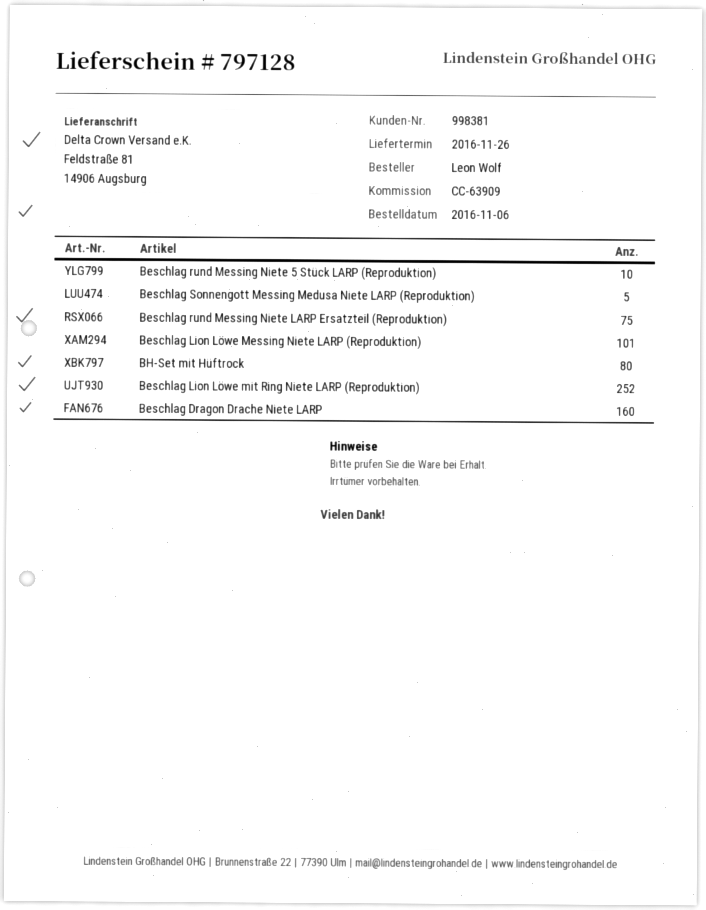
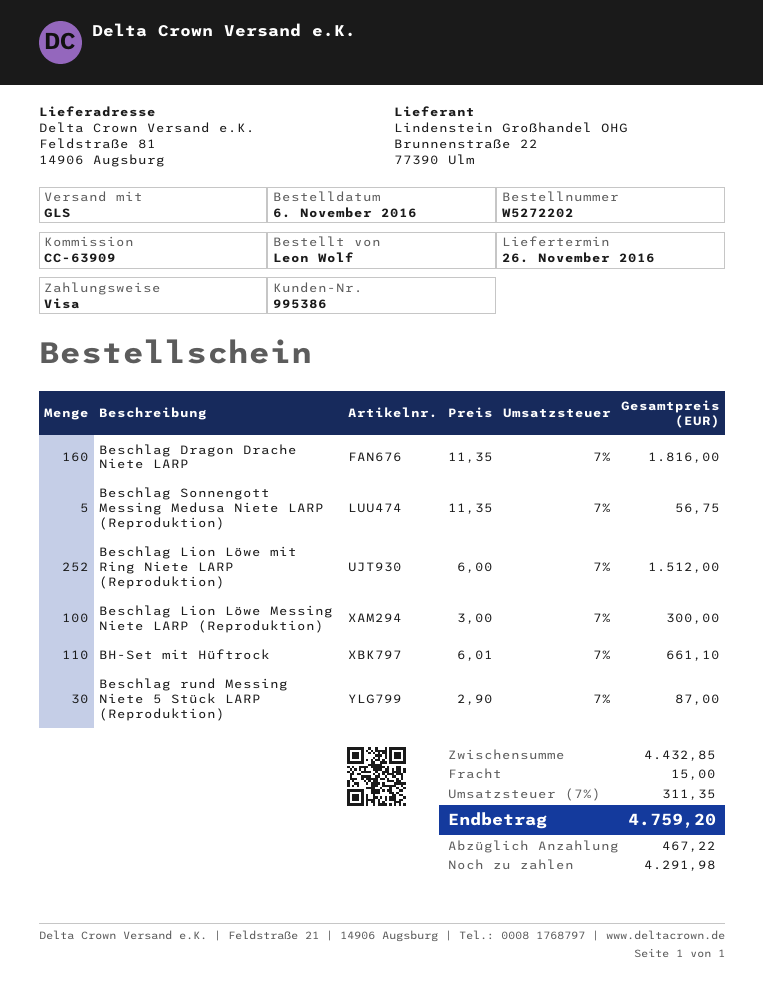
customer number: 998381 -> 995386
Beschlag rund Messing Niete 5 Stück LARP (Reproduktion): 10 -> 30
Beschlag rund Messing Niete LARP Ersatzteil (Reproduktion): 75 -> none
Beschlag Lion Löwe Messing Niete LARP (Reproduktion): 101 -> 100
BH-Set mit Hüftrock: 80 -> 110

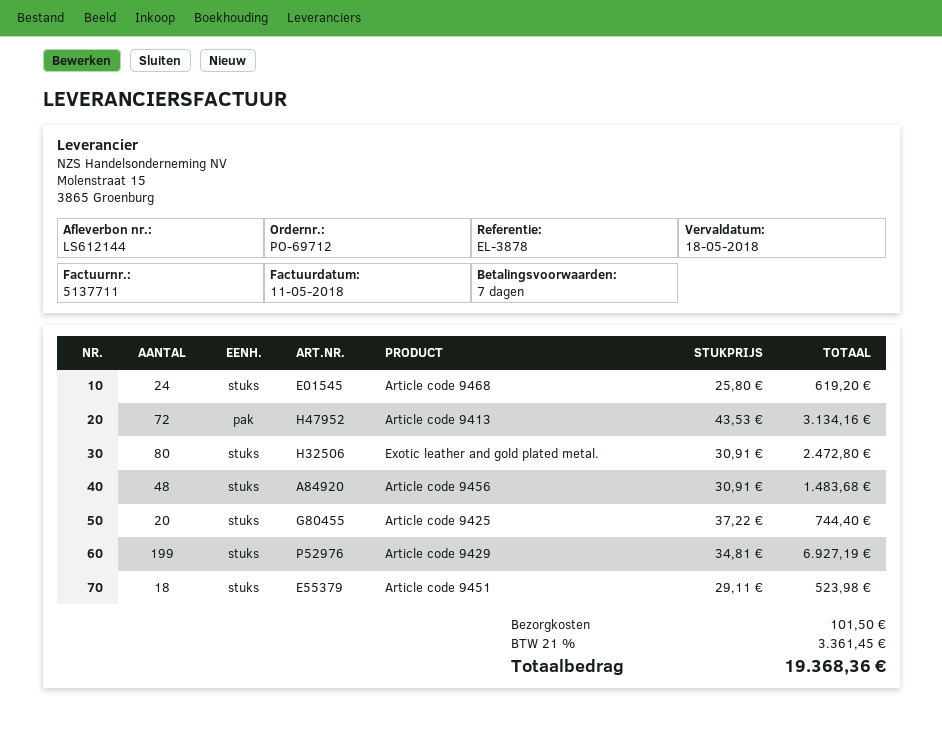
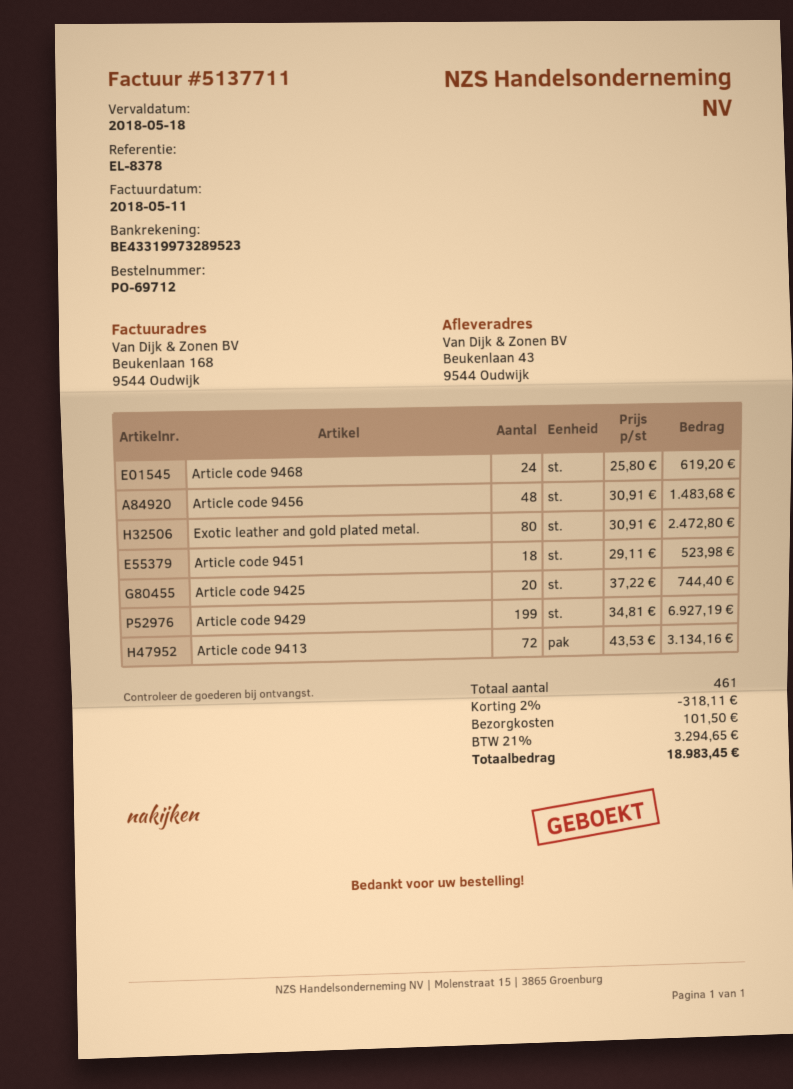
reference: EL-3878 -> EL-8378
discount: none -> 2% = 318.11
tax: 21% = 3361.45 -> 21% = 3294.65
total: 19368.36 -> 18983.45

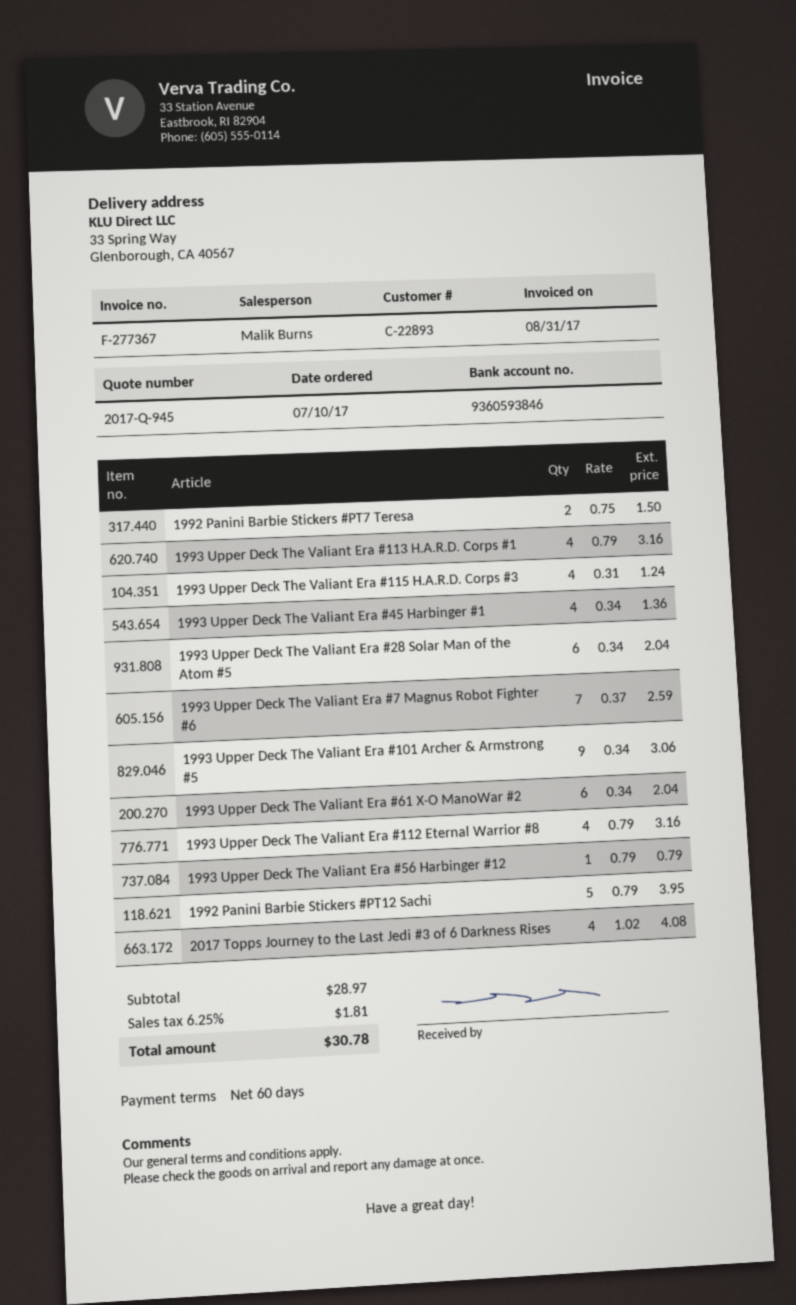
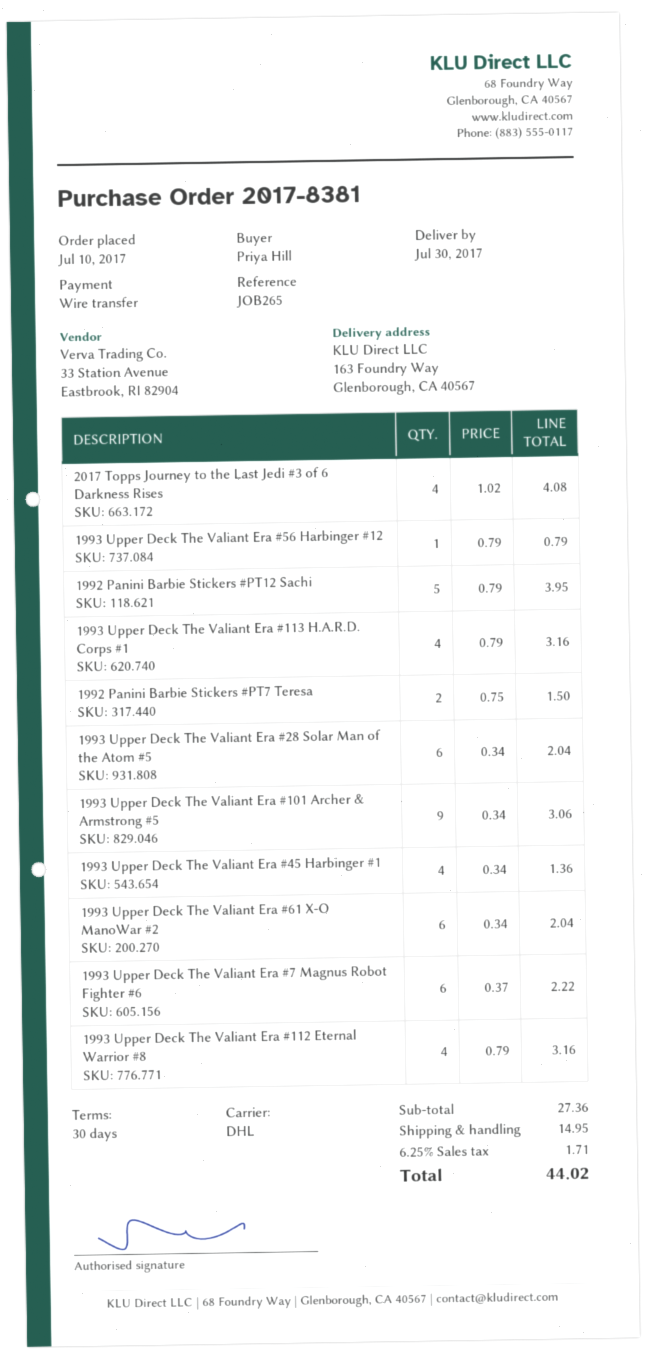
payment terms: 60 days -> 30 days
ship to: 33 Spring Way, Glenborough, CA 40567 -> 163 Foundry Way, Glenborough, CA 40567
1993 Upper Deck The Valiant Era #115 H.A.R.D. Corps #3: 4 x 0.31 = 1.24 -> none
1993 Upper Deck The Valiant Era #7 Magnus Robot Fighter #6: 7 x 0.37 = 2.59 -> 6 x 0.37 = 2.22
subtotal: 28.97 -> 27.36
shipping: none -> 14.95
tax: 6.25% = 1.81 -> 6.25% = 1.71
total: 30.78 -> 44.02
────────────────────────────────────────
◆ **PROBLEM TO SOLVE**: Please write out, exactly as they appear, only the lines from the one holding "subtotal: 28.97 -> 27.36" through the end of the data.

◆ **RESPONSE BELOW**:
subtotal: 28.97 -> 27.36
shipping: none -> 14.95
tax: 6.25% = 1.81 -> 6.25% = 1.71
total: 30.78 -> 44.02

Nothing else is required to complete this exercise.